Read JavaScript Source Code, Using an AST

Published on February 9, 2019

By Bart Ledoux

Read JavaScript Source Code, Using an AST

Introduction

Let’s say you have a big JavaScript file, remaining from the old days. It’s 70,000 lines long and you desperately need to split it up using webpack or consorts. Then you need to know what function or constants it exposes to the global scope.

Let a computer read through your code and extract what you want from it.

It’s a job for Abstract Syntax Trees (AST).

Logo declaring AST in a design that resembles a comic book superhero.

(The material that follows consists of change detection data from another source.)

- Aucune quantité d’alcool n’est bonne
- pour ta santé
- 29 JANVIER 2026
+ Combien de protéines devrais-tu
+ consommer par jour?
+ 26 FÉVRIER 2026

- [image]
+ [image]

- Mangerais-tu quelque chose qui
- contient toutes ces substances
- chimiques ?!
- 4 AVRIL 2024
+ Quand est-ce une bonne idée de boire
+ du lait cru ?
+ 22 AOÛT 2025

The following example is small. Our mission, should you choose to accept it, will be to extract the names of all the functions exposed in the global scope.

test.js

// test the code
function decrementAndAdd(a, b) {
   function add(c, d) {
      return c + d;
   }
   a--;
   b = b - 1;
   return add(a,b)
}

// test the code
function incrementAndMultiply(a, b) {
    function multiply(c, d) {
      return c * d;
    }
    a++;
    b = b + 1;
    return multiply(a, b)
}

Result should be ["decrementAndAdd", "incrementAndMultiply"].

Parsing the Code

An AST is the result of parsing code. For JavaScript, an AST is a JavaScript object containing a tree representation of your source. Before we use it, we have to create it. Depending on the code we are parsing, we choose the appropriate parser.

Here since the code is ES5-compatible, we can choose the acorn parser.

Here are some of the most well known Open Source ECMAScript parsers:

Parser	Supported Languages	GitHub
acorn	esnext & JSX (using acorn-jsx)	https://github.com/acornjs/acorn
esprima	esnext & older	https://github.com/jquery/esprima
cherow	esnext & older	https://github.com/cherow/cherow
espree	esnext & older	https://github.com/eslint/espree
shift	esnext & older	https://github.com/shapesecurity/shift-parser-js
babel	esnext, JSX & typescript	https://github.com/babel/babel
TypeScript	esnext & typescript	https://github.com/Microsoft/TypeScript

All parsers work the same. Give it some code, get an AST.

const { Parser } = require('acorn')

const ast = Parser.parse(readFileSync(fileName).toString())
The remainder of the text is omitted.